[Exercise requirements]: Exactly as written, transcribe the data from its opening line through the line containing "- 1. Recompile". Leave every picture out.

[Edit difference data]

---

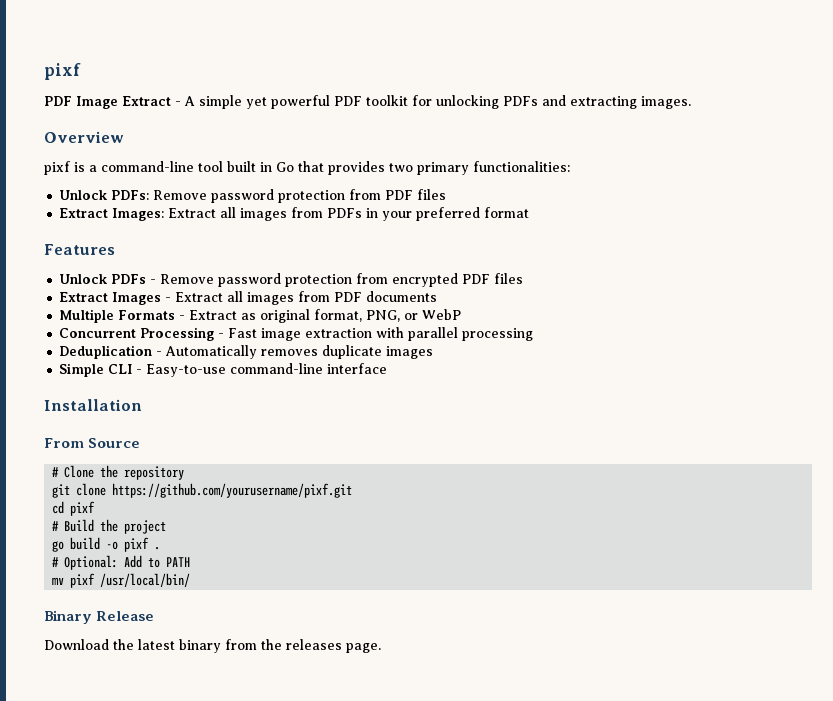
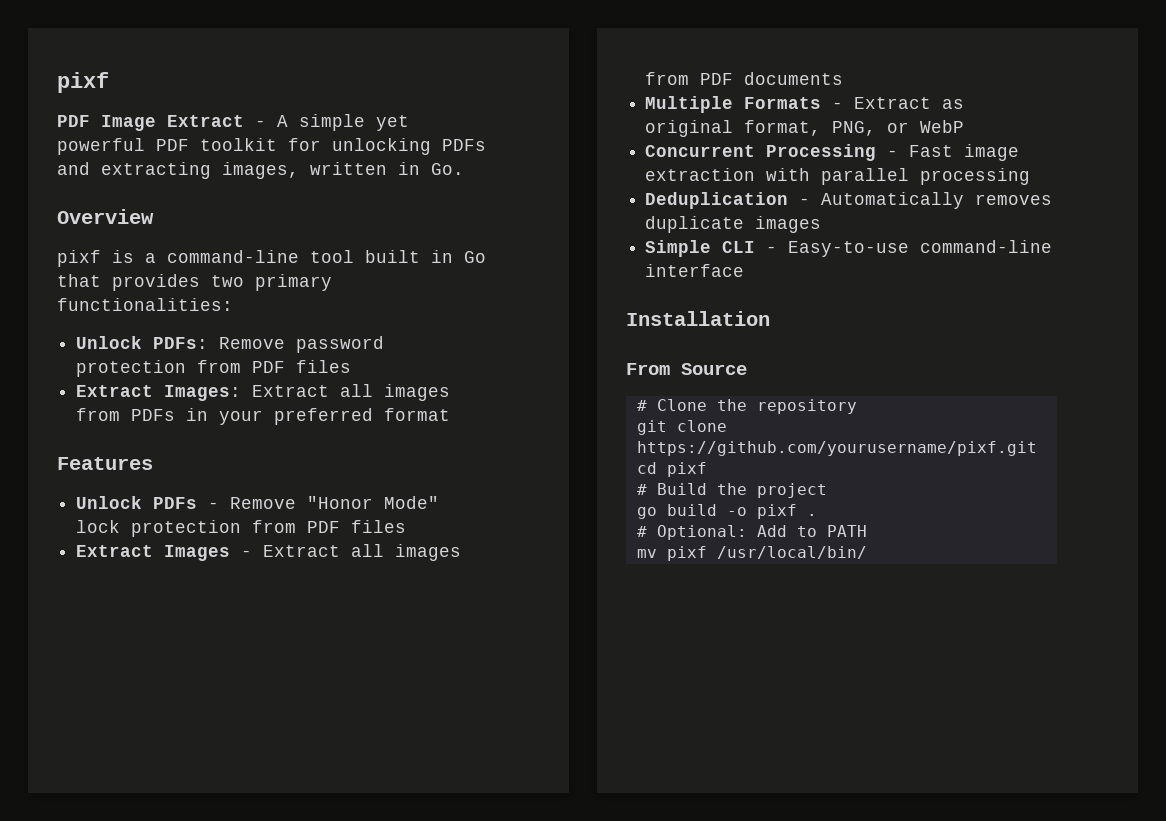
- PDF Image Extract - A simple yet powerful PDF toolkit for unlocking PDFs and extracting images.
+ PDF Image Extract - A simple yet powerful PDF toolkit for unlocking PDFs and extracting images, written in Go.
- Unlock PDFs - Remove password protection from encrypted PDF files
+ Unlock PDFs - Remove "Honor Mode" lock protection from PDF files
- Binary Release
- Download the latest binary from the releases page.

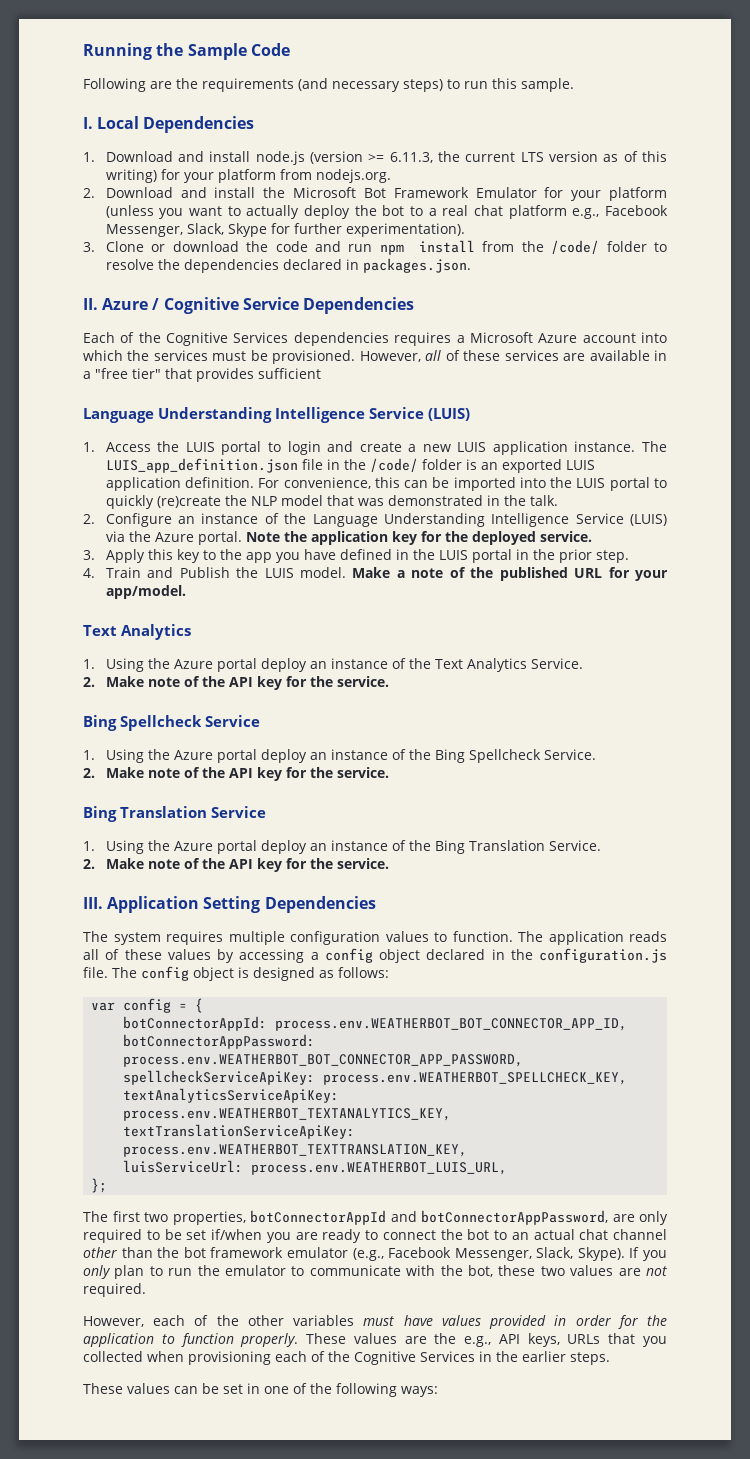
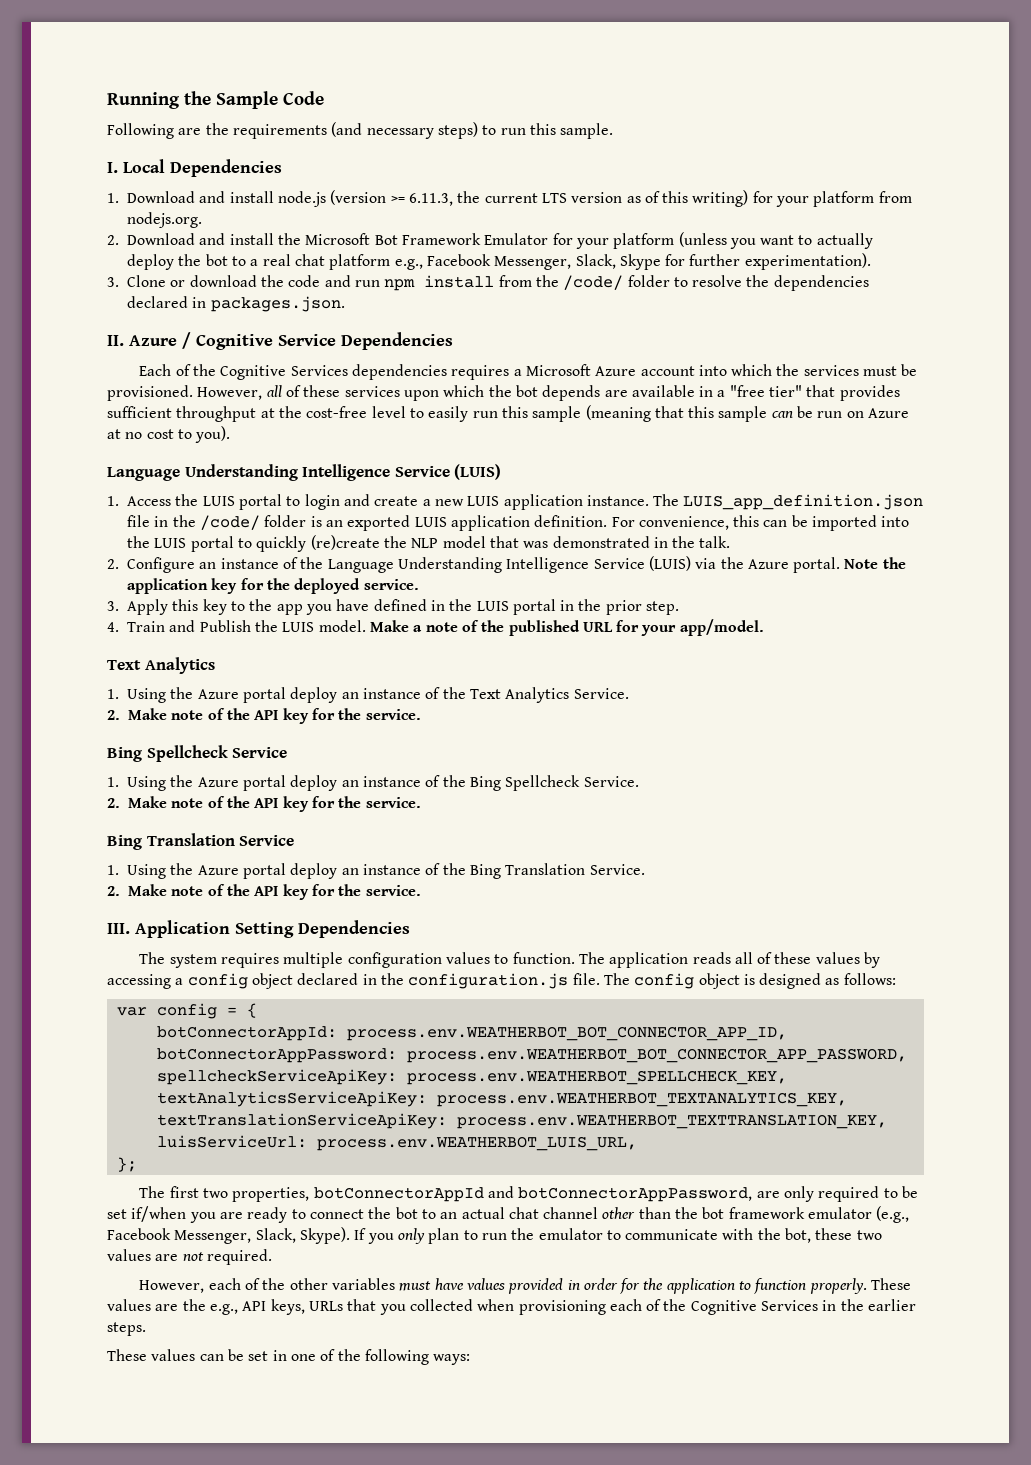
- However, all of these services are available in a "free tier" that provides sufficient
+ However, all of these services upon which the bot depends are available in a "free tier" that provides sufficient throughput at the cost-free level to easily run this sample (meaning that this sample can be run on Azure at no cost to you).

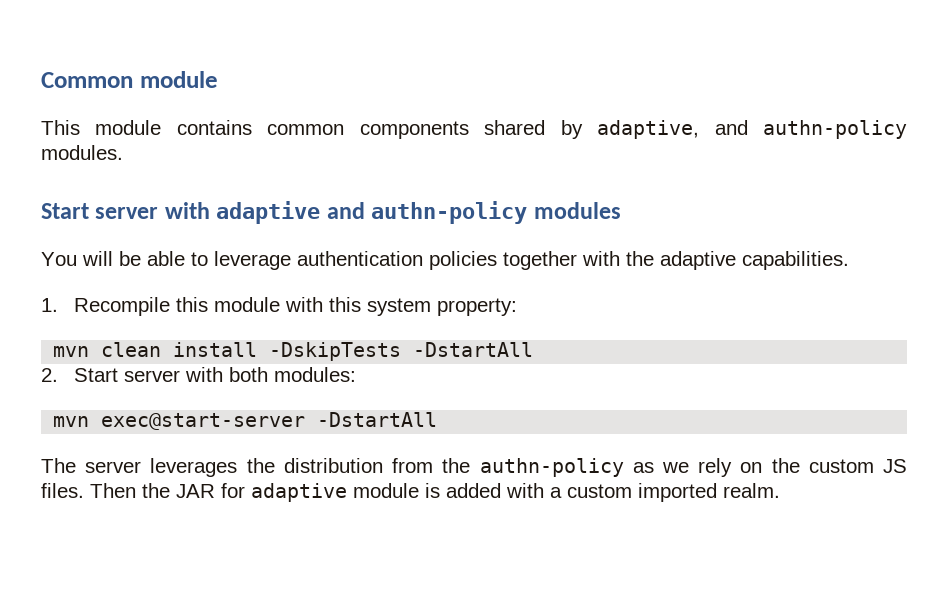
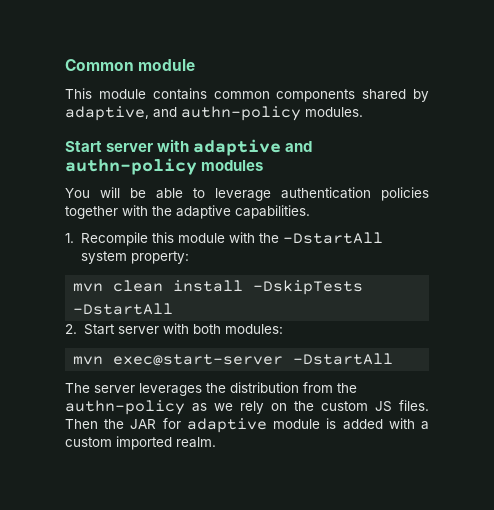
- 1. Recompile this module with this system property:
+ 1. Recompile this module with the -DstartAll system property:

---

[Completed task]:
- PDF Image Extract - A simple yet powerful PDF toolkit for unlocking PDFs and extracting images.
+ PDF Image Extract - A simple yet powerful PDF toolkit for unlocking PDFs and extracting images, written in Go.
- Unlock PDFs - Remove password protection from encrypted PDF files
+ Unlock PDFs - Remove "Honor Mode" lock protection from PDF files
- Binary Release
- Download the latest binary from the releases page.

- However, all of these services are available in a "free tier" that provides sufficient
+ However, all of these services upon which the bot depends are available in a "free tier" that provides sufficient throughput at the cost-free level to easily run this sample (meaning that this sample can be run on Azure at no cost to you).

- 1. Recompile this module with this system property:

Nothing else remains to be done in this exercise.